__What is being asked__.
Where in the data below does the word "vielä" appear? Copy each line that holds it.
════
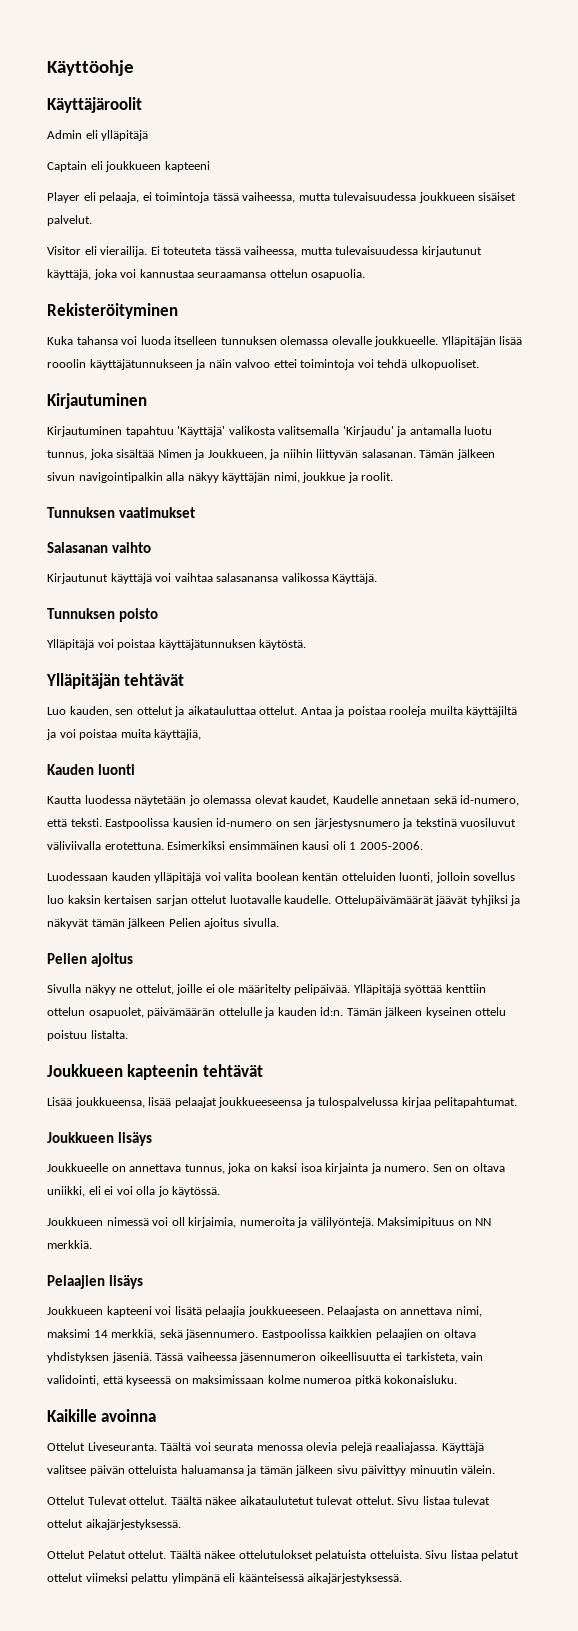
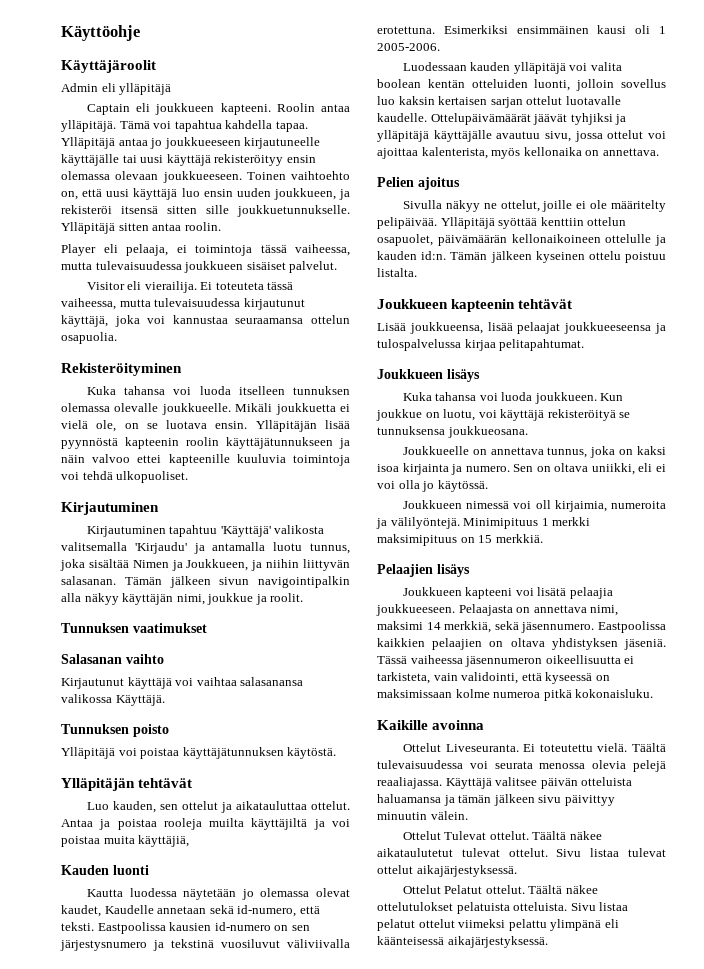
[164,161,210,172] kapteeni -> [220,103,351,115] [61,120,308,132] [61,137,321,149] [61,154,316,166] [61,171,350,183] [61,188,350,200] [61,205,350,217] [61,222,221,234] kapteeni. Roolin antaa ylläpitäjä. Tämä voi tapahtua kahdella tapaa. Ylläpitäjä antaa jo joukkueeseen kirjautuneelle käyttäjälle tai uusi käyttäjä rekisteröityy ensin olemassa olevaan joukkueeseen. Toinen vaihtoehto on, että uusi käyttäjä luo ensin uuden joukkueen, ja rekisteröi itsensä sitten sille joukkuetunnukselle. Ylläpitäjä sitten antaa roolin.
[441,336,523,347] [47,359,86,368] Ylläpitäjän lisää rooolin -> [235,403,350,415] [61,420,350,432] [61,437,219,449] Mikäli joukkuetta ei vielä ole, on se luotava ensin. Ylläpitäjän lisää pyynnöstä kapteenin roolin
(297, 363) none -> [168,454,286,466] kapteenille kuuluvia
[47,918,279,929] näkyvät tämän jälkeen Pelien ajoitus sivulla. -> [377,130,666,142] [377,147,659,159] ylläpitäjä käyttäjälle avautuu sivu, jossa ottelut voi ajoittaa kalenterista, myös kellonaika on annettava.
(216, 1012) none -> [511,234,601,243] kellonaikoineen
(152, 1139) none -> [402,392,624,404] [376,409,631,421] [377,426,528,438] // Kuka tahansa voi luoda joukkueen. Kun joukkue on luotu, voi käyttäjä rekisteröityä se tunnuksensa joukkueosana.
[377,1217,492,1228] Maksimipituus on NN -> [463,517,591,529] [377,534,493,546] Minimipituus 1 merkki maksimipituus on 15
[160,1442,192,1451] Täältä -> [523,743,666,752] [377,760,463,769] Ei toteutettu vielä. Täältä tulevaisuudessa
════
__Response area__.
[441,336,523,347] [47,359,86,368] Ylläpitäjän lisää rooolin -> [235,403,350,415] [61,420,350,432] [61,437,219,449] Mikäli joukkuetta ei vielä ole, on se luotava ensin. Ylläpitäjän lisää pyynnöstä kapteenin roolin
[160,1442,192,1451] Täältä -> [523,743,666,752] [377,760,463,769] Ei toteutettu vielä. Täältä tulevaisuudessa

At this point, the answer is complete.